At the same time, Umi is struggling to come to terms with both her lost father, her feelings for Shun, and a revelation that threatens to derail the friendship that has allowed for them to spearhead the Latin Quarter project. This part of the narrative is similar to many that Ghibli has done in the past, and might even be considered obvious for anyone who has watched the “canon” before. Though, in its defense, it is handled very well, and far more “organically” than earlier films like Whisper of the Heart. While the true joy of the film revolves around the Latin Quarter, neither plot feels overblown or underdeveloped, but rather balances and revolves well around each other (something which was lacking in films like Arrietty). You actually care about that old Latin Quarter building- partly because of its playful charm, and partly because of all the students and alumni who cherish the memories they made there. You feel hope for the young Umi, ever diligent in her raising of the signal flags, pointing a way home for her lost father. You laugh at the exaggerated mindsets of the club members, so enthralled by their studies, but still willing to come together for a collective goal that unifies and defines what they share, and are at risk to lose. You actually develop a stake in the entire affair, rather than simply watch a story unfold.
Plot aside, this film is also absolutely lovely to watch: the “Ghibli aesthetic” is wonderfully present in lush colors, the variety of character/face designs and the use of shadow and subtlety to differentiate between cities and settings. Fresh is fresh, dingy is dingy, locations come alive of their own accord- all things that Ghibli has perfected over the years, and viewers have come to expect.
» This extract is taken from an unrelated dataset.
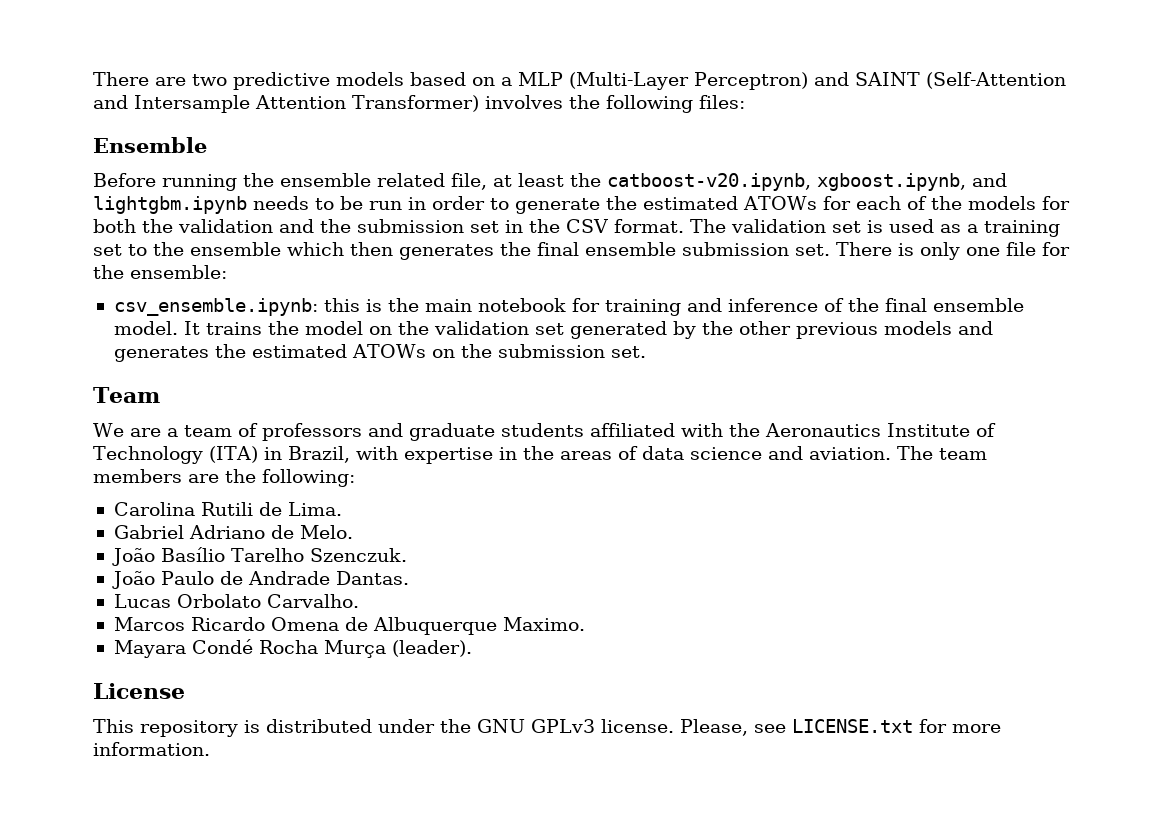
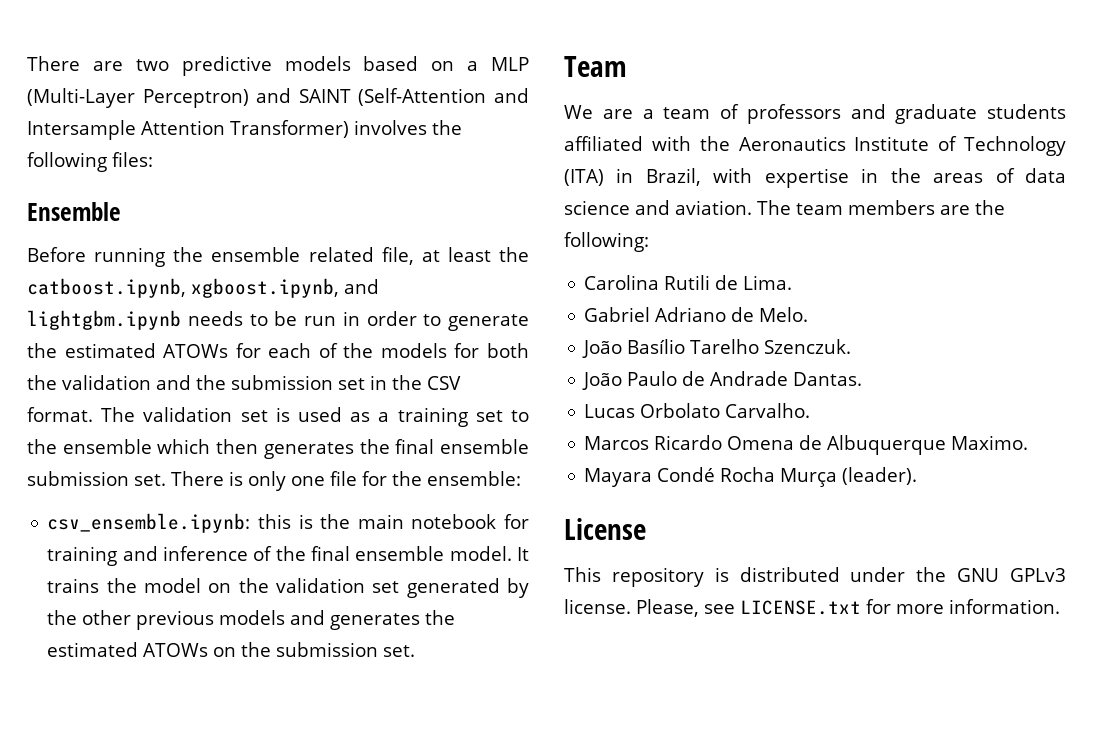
- Before running the ensemble related file, at least the catboost-v20.ipynb, xgboost.ipynb, and lightgbm.ipynb needs to be run in order to generate the estimated ATOWs for each of the models for both the validation and the submission set in the CSV format.
+ Before running the ensemble related file, at least the catboost.ipynb, xgboost.ipynb, and lightgbm.ipynb needs to be run in order to generate the estimated ATOWs for each of the models for both the validation and the submission set in the CSV format.

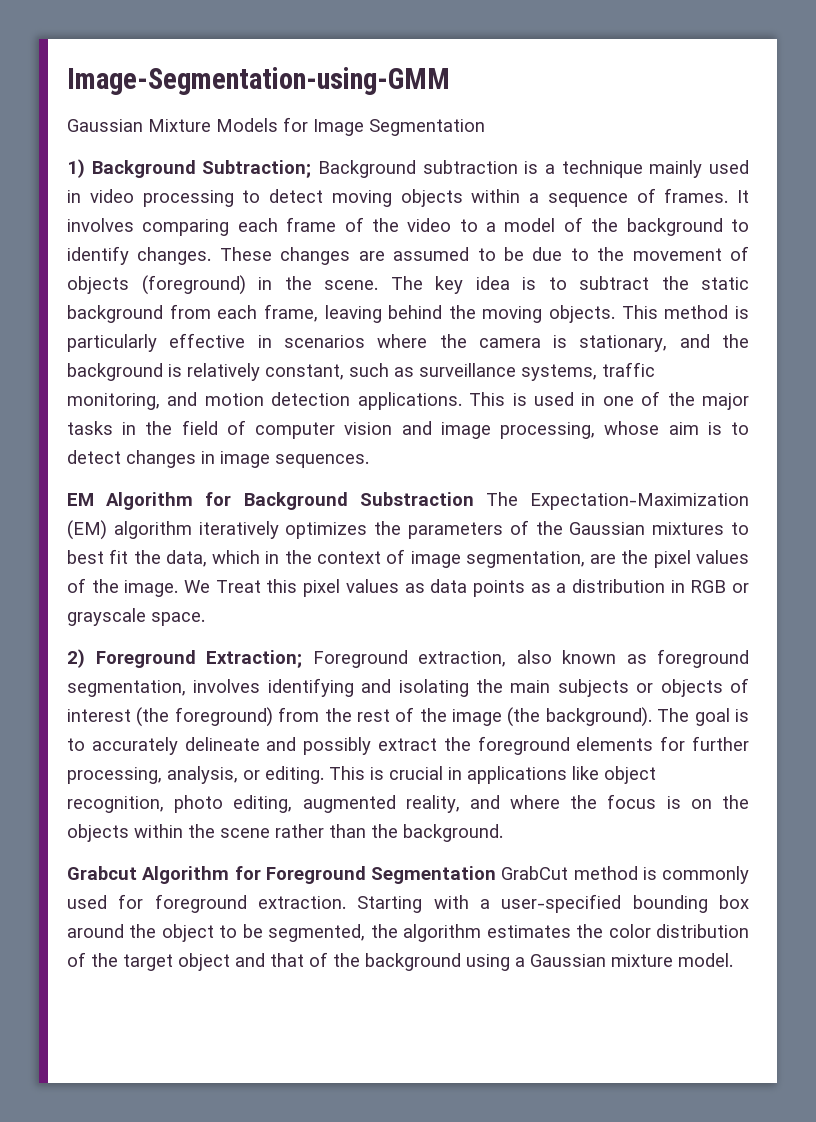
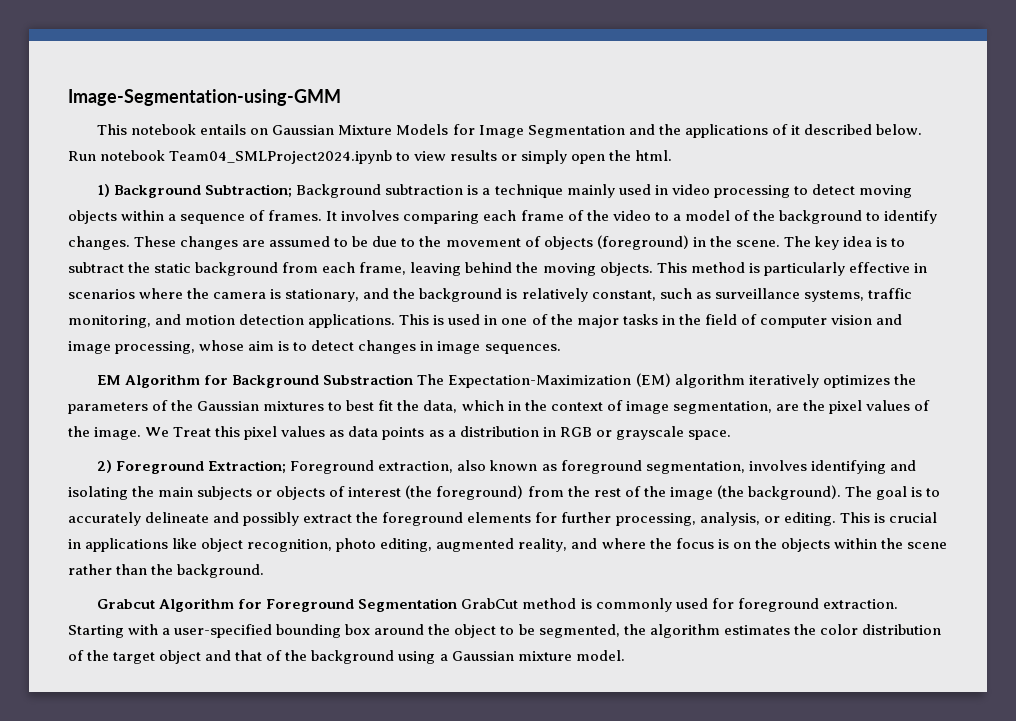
- Gaussian Mixture Models for Image Segmentation
+ This notebook entails on Gaussian Mixture Models for Image Segmentation and the applications of it described below. Run notebook Team04_SMLProject2024.ipynb to view results or simply open the html.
While it lacks some of the “fantastic” elements found in the elder Miyazaki’s classics, it still manages to reflect and convey its own distinct form of “old world charm” in both the clubhouse and the surrounding port town. (In particular, that first glimpse inside the Latin Quarter is probably the most “Glibli-like” visual sequence in the film: some might wonder if they would get lost amidst the dust and gathered relics of clubs past.)
When I speak about the films of studio Ghibli, I often make mention that if Earthsea is the worst film Goro Miyazaki makes, it’s a pretty good start to his career. From Up on Poppy Hill is proof of that: his ambition is clearly present in the direction, while his father’s steady hand keeps him from running “off the page.” As a collaborative effort, this film is both solid and enjoyable. It’s not perfect, but much like the setting and story, neither are those who live in it, and that just adds to its charm.